Calcium imaging in t-hCO from rats receiving ASO injection

Following dissection and sectioning of rat brains with t-hCO, slices were incubated with Calbryte 520 AM (AAT Bioquest, catalogue no. 20650) in 1:1 of NPC medium and PBS for 45–60 min at 37 °C. Slices were then transferred to a 24-well imaging plate containing 500 μl of warm, low-potassium Tyrode’s solution (5 mM KCl, 129 mM NaCl, 2 mM CaCl2, 1 mM MgCl2, 30 mM glucose, 25 mM HEPES pH 7.4) and imaged with a confocal microscope (Leica Stellaris) for 30 s at 37 °C, after which medium was replaced by high-potassium Tyrode’s solution (high-KCl, 67 mM KCl: 67 mM NaCl, 2 mM CaCl2, 1 mM MgCl2, 30 mM glucose and 25 mM HEPES pH 7.4) and imaging resumed for 25 min. Mean grey values were collected from ROIs delineating Calbryte+ somas (visualized by standard deviation projection of the entire time series) with Fiji (ImageJ v.2.1.0, NIH). Mean grey values were transformed to relative changes in fluorescence: dF/F(t) = (F(t) − F0)/F0, where F0 represents average grey values of the time series of each ROI. Residual calcium was calculated as (C − A)/(B − A), where B is the peak value following depolarization (maximal peak value determined by custom-written MATLAB routines (v. R2019b and v. R2022b, 9.4.0, MathWorks), A is the baseline value (B − 50th frame) and C is the decay value (B + 150th frame).

Golgi staining

Golgi staining was conducted using the FD Rapid GolgiStain Kit (FD Neurotechnologies, catalogue no. PK401) according to the manufacturer’s instructions. In brief, freshly dissected t-hCO were incubated with solution A/B mixture in the dark and then transferred to solution C. After 72 h the tissue was embedded in agarose, the vibratome chamber filled with solution C and tissue sectioned at 100 μm using a Leica VT1200S vibratome. Sections were mounted on gelatin-coated slides, stained in solution D/E, washed, dehydrated, cleared and coverslipped. Images were acquired on a SP8 confocal microscope with brightfield. Cells were counted as neurons based on their morphology; dendrites were manually traced using neuTube. Both tracing and analysis were performed blinded.

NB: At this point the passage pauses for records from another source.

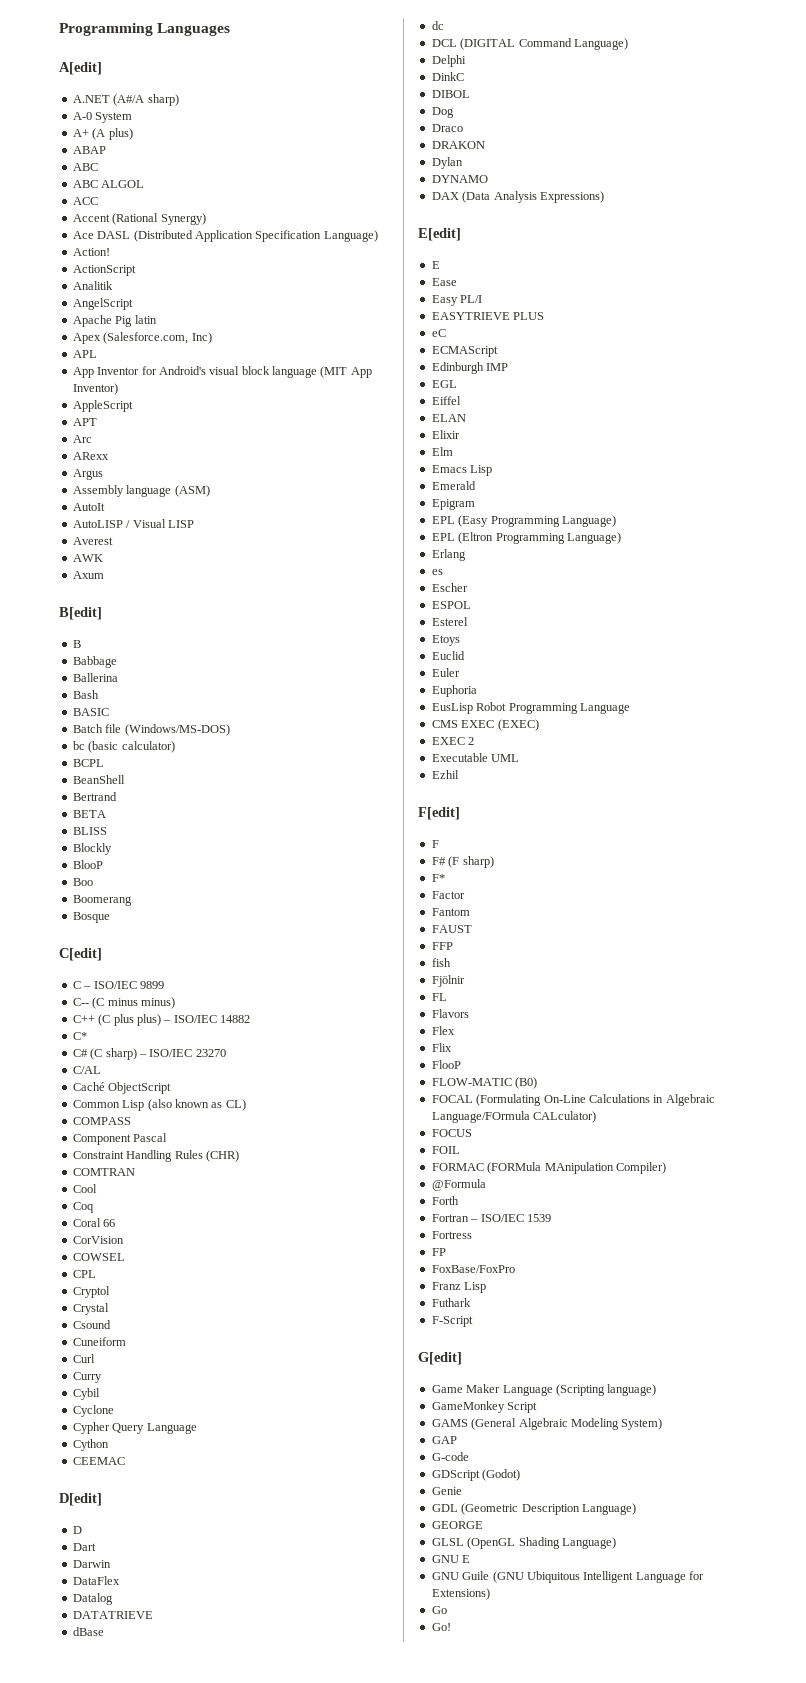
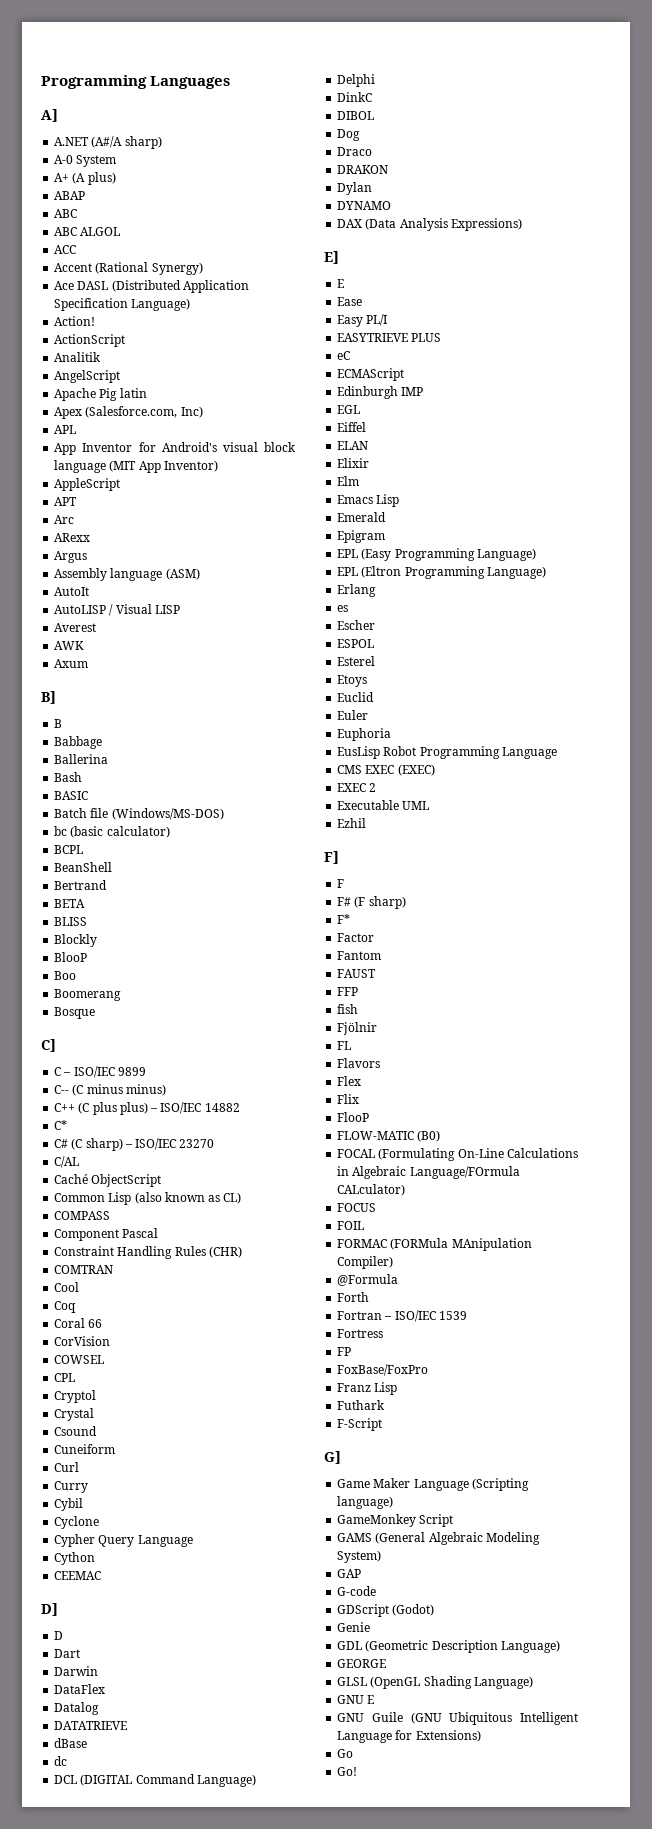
[59,62,102,75] A[edit] -> [41,109,58,122] A]
[59,607,102,620] B[edit] -> [41,691,56,704] B]
[59,948,102,961] C[edit] -> [41,1039,56,1052] C]
[59,1493,102,1506] D[edit] -> [41,1603,58,1616] D]
[418,228,461,241] E[edit] -> [324,251,339,264] E]
[418,807,460,820] F[edit] -> [324,851,339,864] F]
[418,1352,462,1365] G[edit] -> [324,1451,341,1464] G]

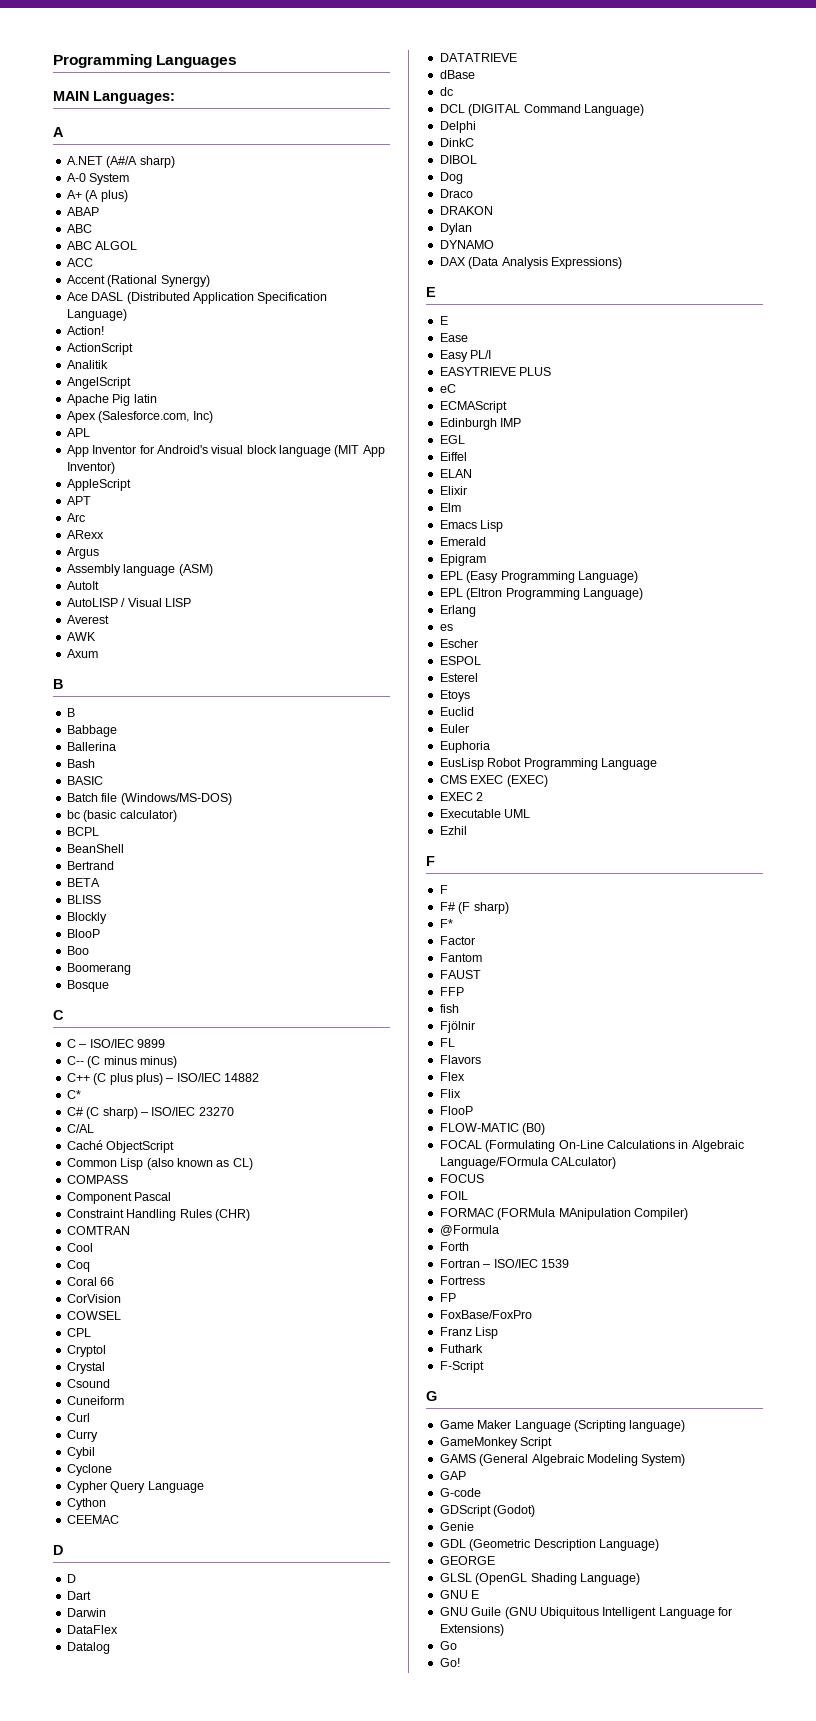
[41,109,58,122] A] -> [53,91,175,104] [53,127,64,137] MAIN Languages: // A
[41,691,56,704] B] -> [53,679,63,689] B
[41,1039,56,1052] C] -> [53,1010,64,1020] C
[41,1603,58,1616] D] -> [53,1545,63,1555] D
[324,251,339,264] E] -> [426,287,436,297] E
[324,851,339,864] F] -> [426,856,435,866] F
[324,1451,341,1464] G] -> [426,1391,437,1401] G

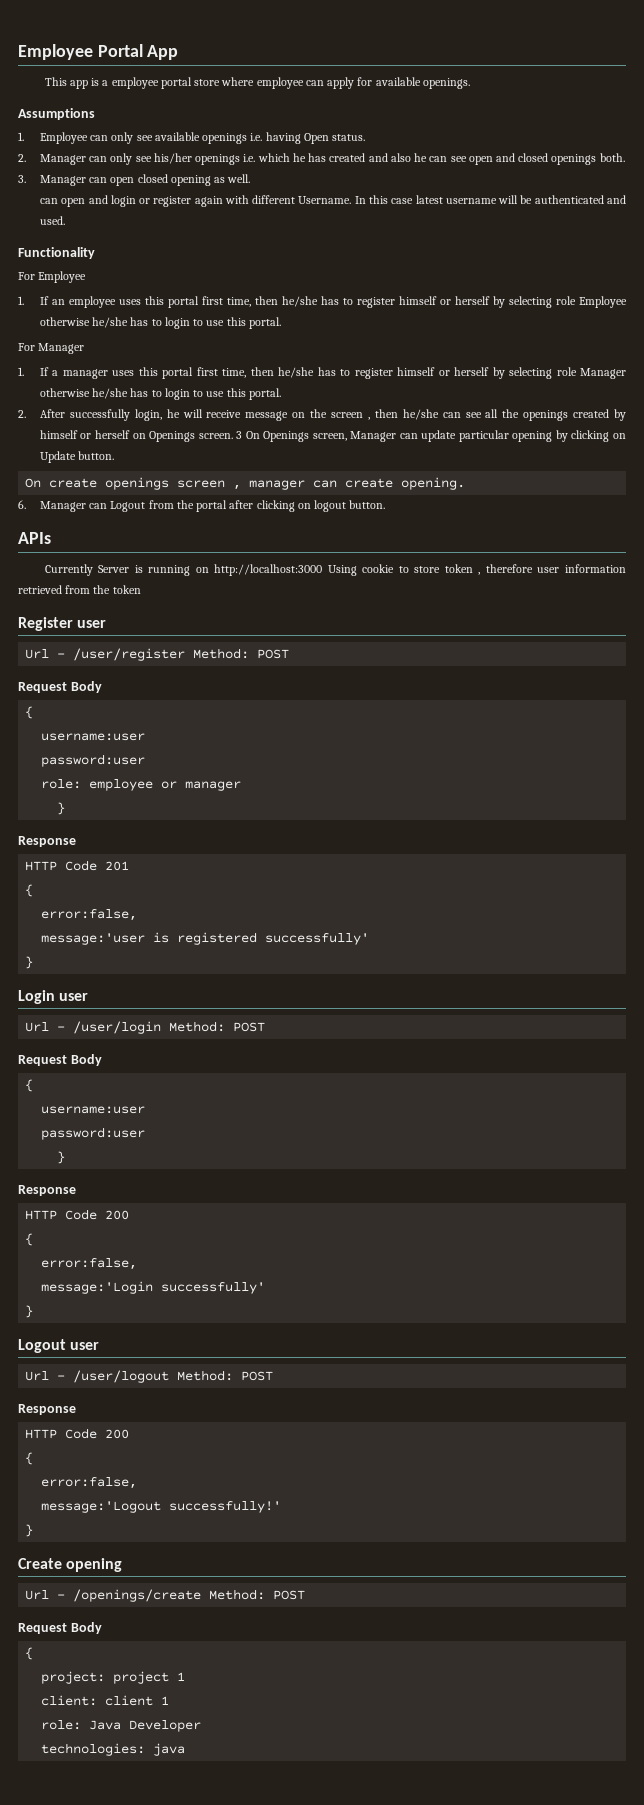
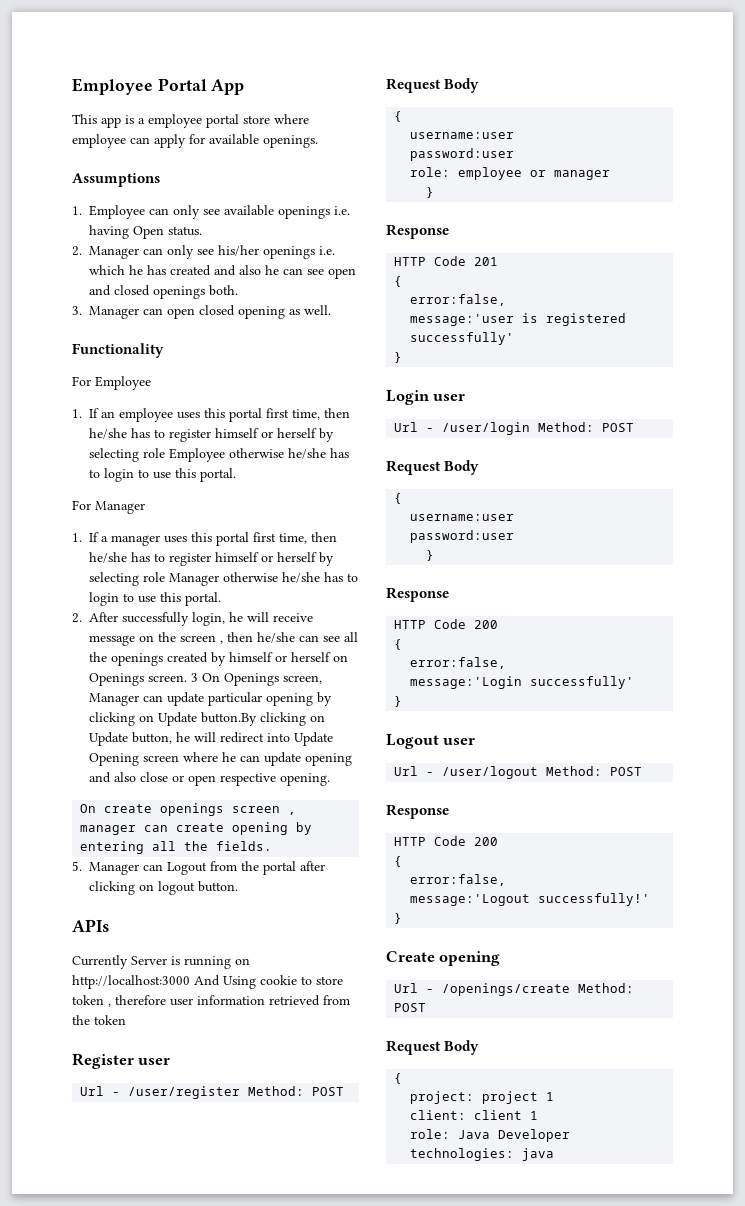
[39,195,626,207] [39,216,65,225] // can open and login or register again with different Username. In this case latest username will be authenticated and used. -> (331, 310) none
[78,451,115,460] button. -> [201,712,325,726] [89,732,333,746] [89,752,352,766] [89,772,330,786] button.By clicking on Update button, he will redirect into Update Opening screen where he can update opening and also close or open respective opening.
[401,477,466,490] [18,500,26,509] opening. // 6. -> [232,822,313,835] [80,841,273,854] [72,861,82,871] opening by entering all the fields. // 5.
(323, 570) none -> [194,975,220,986] And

Statistics and reproducibility

Data are presented as either mean ± s.d. or mean ± s.e.m. unless otherwise indicated. Distribution of raw data was tested for normality of distribution; statistical analyses were performed using either two-tailed student’s t-tests, one-way ANOVA with multiple comparisons, two-tailed Mann–Whitney tests or Kruskal–Wallis tests. Statistical analysis was performed in Prism (GraphPad). Data shown for representative experiments were repeated, with similar results, in at least three independent biological replicates, unless otherwise noted. Sample sizes were estimated empirically.

Reporting summary

Further information on research design is available in the Nature Portfolio Reporting Summary linked to this article.